Friday, August 14, 2009

The Whole Foods Alternative to ObamaCare

One of the lies told over and over by proponents of ObamaCare is that the critics of this move toward a government takeover of our health care system are opponents of reform. NO! Not so!

I have seen no one say that the status quo is acceptable. There are numerous proposals for reform that will lower health care cost and will insure more people and yet will not put mechanisms in place to destroy the system we have now, expand the government, or balloon the deficit.

There are two schools of thought on how to fix our broken health care system: one, represented by the current bills before us, will further destroy the remaining remnants of a market system and will transfer control of health care to the government away from the individual; the other will remove some of the obstacle that keep the system we have now from functioning properly and will move us toward greater individual control of healthcare.

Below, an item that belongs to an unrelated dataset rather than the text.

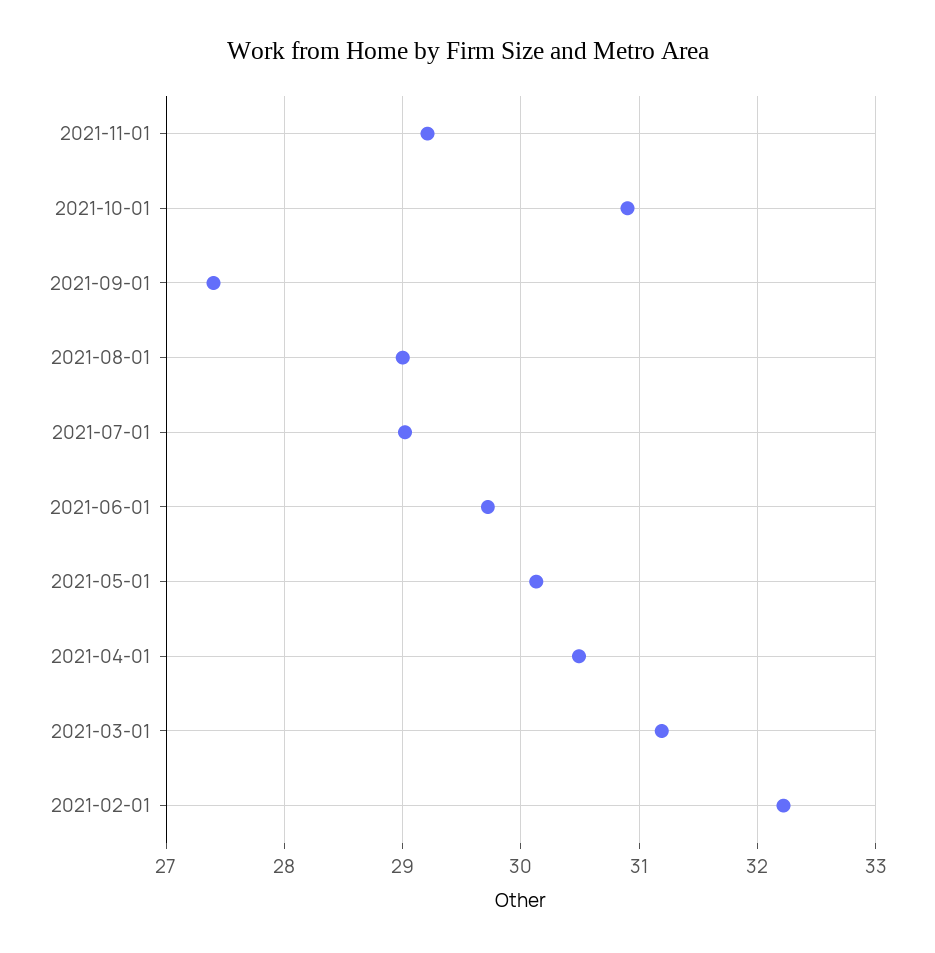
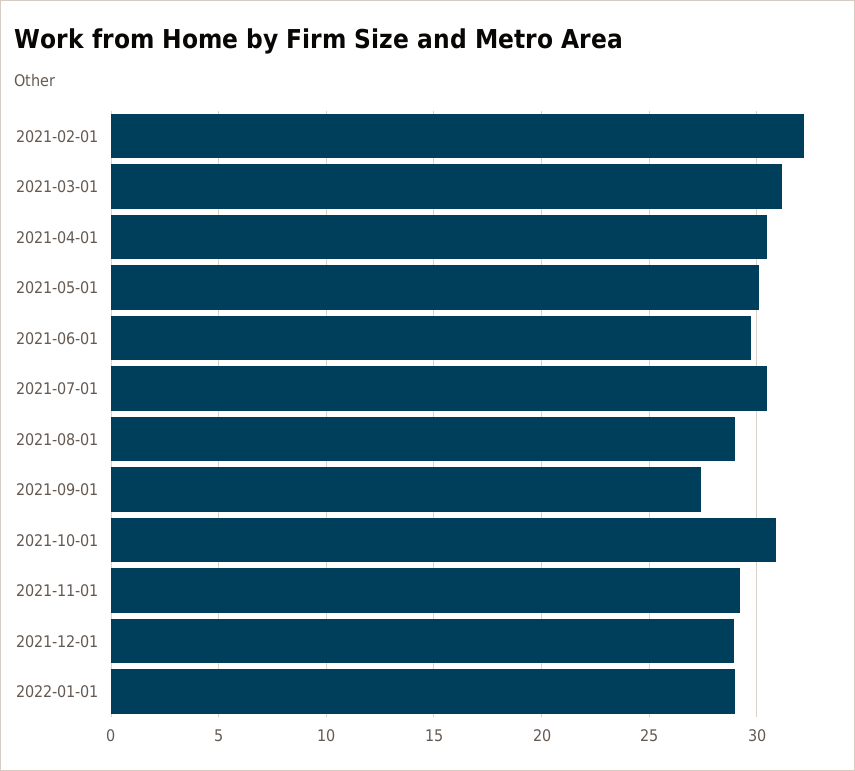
2021-07-01: 29 -> 30.5
2021-12-01: none -> 29
2022-01-01: none -> 29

John Mackey is co-founder and CEO of Whole Foods Market Inc. Below is his list of eight specific thing we can do to improve healthcare without adding to the deficit. These are all solid ideas that will yield positive results. Please read them. I think all opponent of ObamaCare need to be able to able to answer the question, "Well, what would you do?" This is a list of eight things we should do.

I cannot help but sometimes think that many of the proponents of a government takeover of health care are not really that concerned about improving healthcare at all, but are instead motivated by a desire to see a radical transformation of society. I sometimes think they do not really want to see problems solved and view real reform as the enemy of revolution. Except for these left-wing ideologues who will be satisfied with nothing short of government nationalization, I would think that most people of goodwill could embrace common sense reform that would improve our health care system.


The Whole Foods Alternative to ObamaCare

By JOHN MACKEY, AUGUST 11, 2009, 7:30 P.M. ET, The Wall Street Journal

"The problem with socialism is that eventually you run out of other people's money."
—Margaret Thatcher

With a projected $1.8 trillion deficit for 2009, several trillions more in deficits projected over the next decade, and with both Medicare and Social Security entitlement spending about to ratchet up several notches over the next 15 years as Baby Boomers become eligible for both, we are rapidly running out of other people's money. These deficits are simply not sustainable. They are either going to result in unprecedented new taxes and inflation, or they will bankrupt us.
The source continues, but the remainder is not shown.